The levels of FSH, estrogen, luteinizing hormone, and progesterone rise and fall depending on the phase in your cycle, which can be connected to insulin resistance and elevated glucose levels at certain points throughout the month.
These hormones ebb and flow throughout the phases of the menstrual cycle. Your cycle has four phases, some of which overlap.
- Menstruation phase: This is the first 5-7 days of your period. Estrogen, progesterone, FSH, and luteinizing hormone are low.
- Follicular phase: This phase starts on the first day of your period (overlapping with the menstruation phase) and goes until about midway through your cycle. During this time, estrogen levels rise as the body prepares eggs for release.
- Ovulation phase: This is when the egg is released from the ovary and moves through the fallopian tube to the uterus. This occurs around the 13-16th day of the cycle. Here, luteinizing and FSH are high, estrogen is low, and progesterone is rising 
- Luteal phase: This is the time right before your period when the uterine walls are thickening for the possibility of pregnancy if the egg is fertilized. In this phase, progesterone and estrogen are high, with progesterone at its peak. FSH and luteinizing hormones are low.
FSH, luteinizing hormone, estrogen, and progesterone are all essential to the phases of the cycle, but it is progesterone, estrogen, and the ratio of the two hormones that seem to have the most effect on glucose levels and insulin sensitivity.
The hormones involved in your menstrual cycle — particularly estrogen and progesterone — can have an effect on your insulin sensitivity and glucose levels.
Can your period affect your blood sugar? Insulin sensitivity during menstruation
The luteal phase, or the “PMS” phase, is the phase where women may experience the most noticeable changes in blood sugar and insulin levels — especially women who experience strong PMS symptoms [3, 4].
During the luteal phase, when progesterone is at its highest and estrogen is high as well, research shows that women experience higher levels of circulating insulin, which is indicative of temporary insulin resistance during this phase .
Progesterone promotes the storage of glycogen in the liver, which is key for supporting pregnancy . However, if you do not become pregnant during ovulation, this increase in progesterone will increase insulin resistance temporarily .
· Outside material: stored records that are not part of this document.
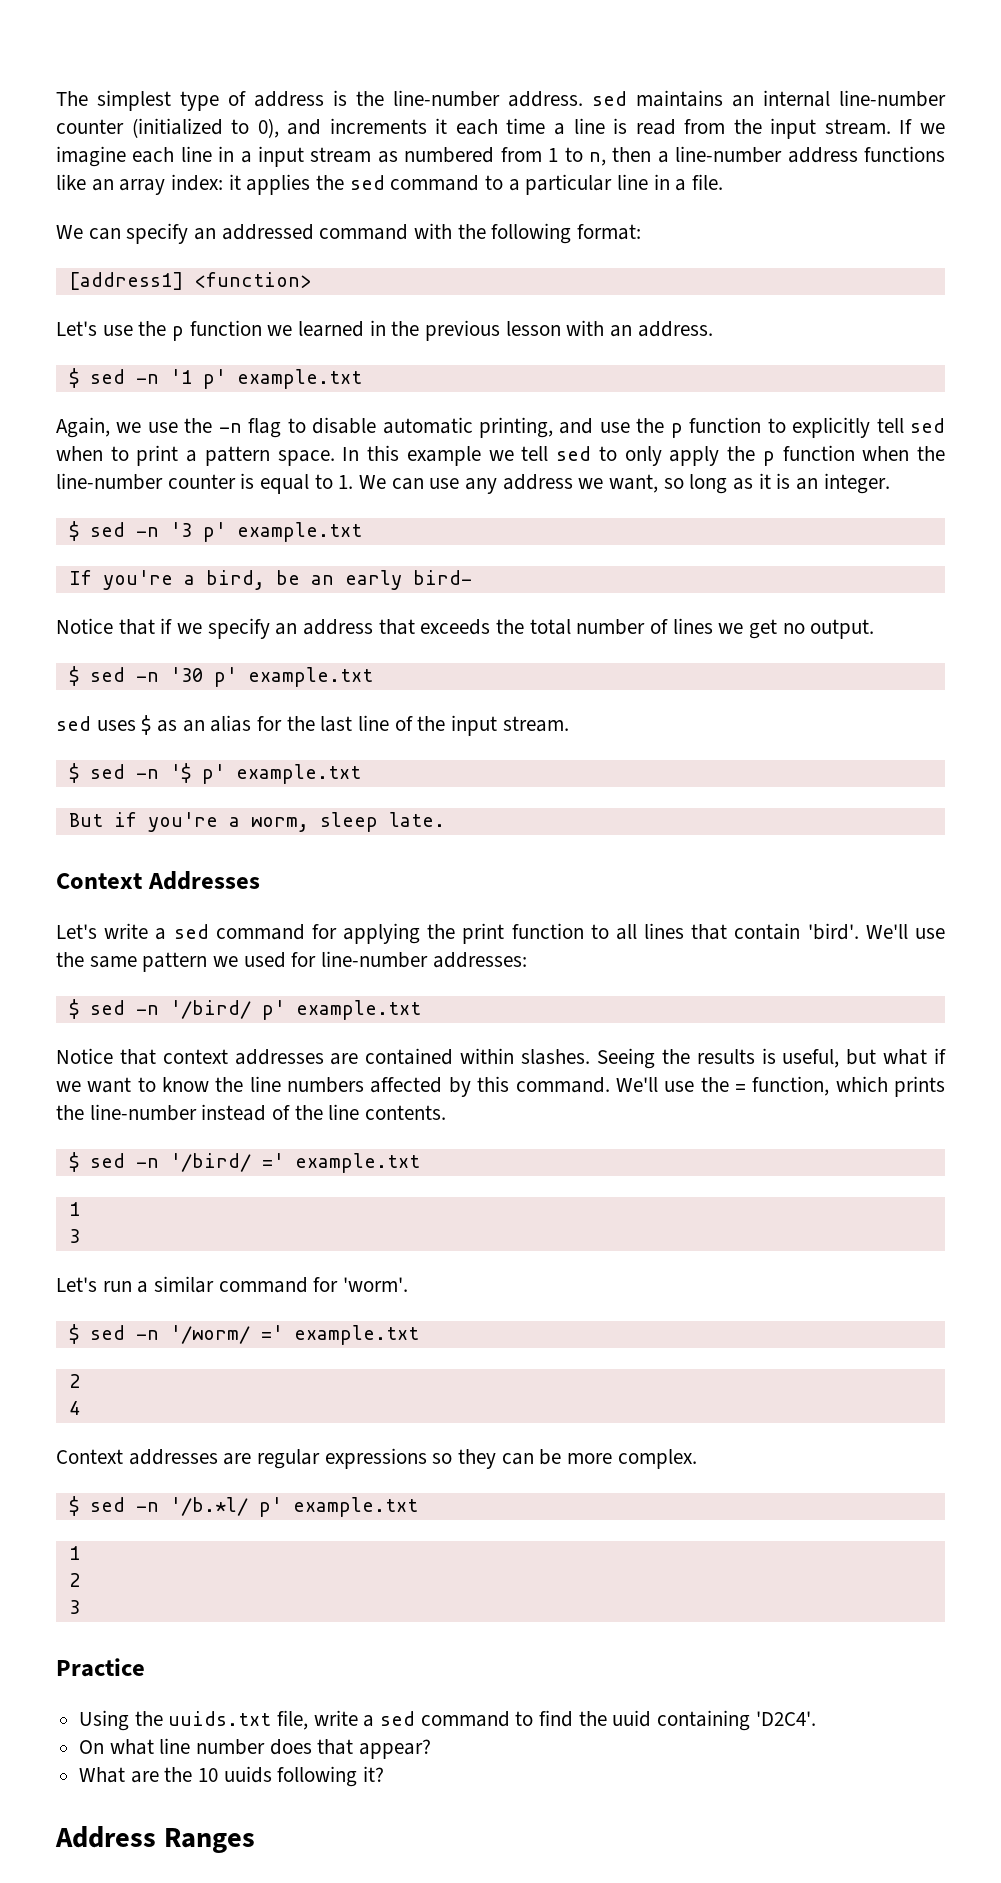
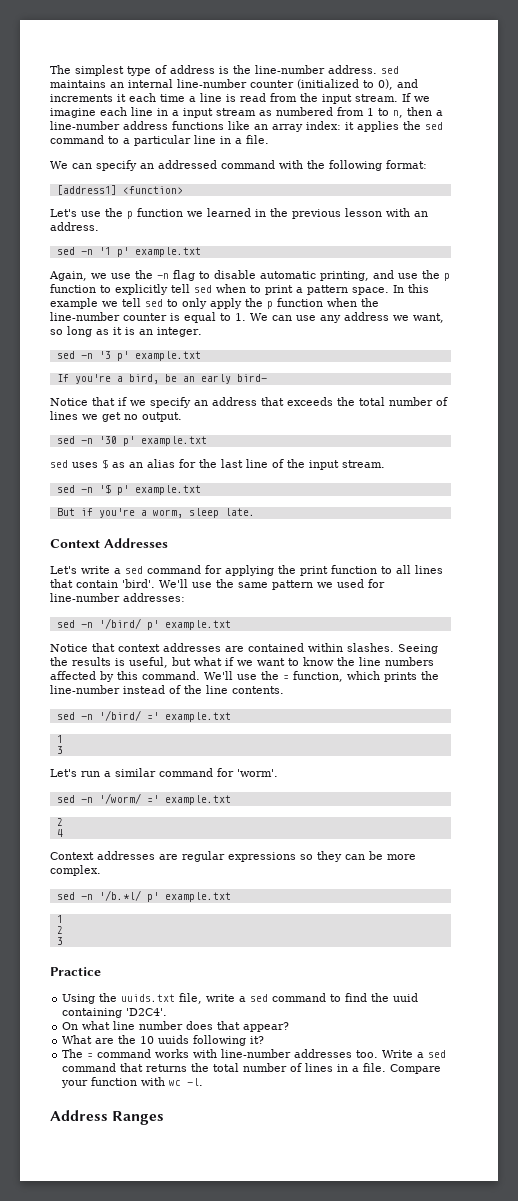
[68,368,79,388] $ -> (99, 226) none
[68,521,79,541] $ -> (202, 332) none
[68,666,79,686] $ -> (182, 417) none
[68,763,79,783] $ -> (385, 464) none
[68,999,79,1019] $ -> (185, 597) none
[68,1152,79,1172] $ -> (284, 690) none
[68,1324,79,1344] $ -> (278, 773) none
[68,1496,79,1516] $ -> (101, 870) none
(385, 1774) none -> [62,1049,447,1058] [62,1063,442,1074] [61,1077,204,1088] // The = command works with line-number addresses too. Write a sed command that returns the total number of lines in a file. Compare your function with wc -l.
Estrogen, on the other hand, has been associated with improved insulin sensitivity and glucose in both animal and human studies [7, 8]. This suggests that the end of the follicular phase (second phase of the cycle) may be when you are most insulin sensitive, since estrogen levels are at their peak, and progesterone levels are low.
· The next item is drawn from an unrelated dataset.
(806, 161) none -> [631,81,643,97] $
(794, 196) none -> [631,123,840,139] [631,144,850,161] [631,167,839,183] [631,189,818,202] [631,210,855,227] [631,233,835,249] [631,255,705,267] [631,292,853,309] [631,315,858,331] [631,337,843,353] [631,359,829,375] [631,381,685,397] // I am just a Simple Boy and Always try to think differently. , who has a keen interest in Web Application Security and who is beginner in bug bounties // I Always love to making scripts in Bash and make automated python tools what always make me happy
But what happens during the luteal phase, when both progesterone and estrogen are high? Scientists have found that higher levels of progesterone override the insulin-sensitizing effects of estrogen during this phase specifically.
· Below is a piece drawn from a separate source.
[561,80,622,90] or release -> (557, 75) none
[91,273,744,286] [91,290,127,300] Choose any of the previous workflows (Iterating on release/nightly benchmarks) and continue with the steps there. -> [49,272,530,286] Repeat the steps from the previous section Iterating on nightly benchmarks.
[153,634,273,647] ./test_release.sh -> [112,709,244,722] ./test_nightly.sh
What to do with this information
The luteal phase is when you may experience insulin resistance and elevated glucose. If you are concerned about blood glucose levels, try to avoid high-carb/high-sugar foods during this time, as they may have more of an impact on your blood sugar and insulin levels. You can also try some blood glucose hacks during this time for better glucose management.
That said, this phase is a normal part of your body’s physiology and the insulin resistance is temporary. It’s most important that you listen to your body and nourish yourself sufficiently with whole foods, adequate calories, and rest as needed.
Understanding the phases and hormonal fluctuations of your menstrual cycle can help you better understand blood glucose trends. Here are a few things to remember as you navigate your glucose management throughout your menstrual cycle:
- Your menstrual cycle goes through four phases: menstrual, follicular, ovulatory, and luteal.
- Progesterone and estrogen levels change throughout these phases and affect insulin sensitivity and blood glucose levels. The luteal phase when progesterone is highest is when you are most insulin resistant and may see higher glucose levels. The follicular phase, on the other hand, is when you are most insulin sensitive, due to high levels of estrogen and low levels of progesterone.
- During the luteal phase, focus on getting enough sleep, doing low-intensity exercise, and eating whole, colorful foods for better glucose management. Listening to your body is important during this phase, so take that extra rest if you need it — your body uses a lot of energy to prepare for menstruation.
- Monitor your blood glucose with a CGM to better understand your glucose trends throughout your cycle and better manage your health and self-care throughout.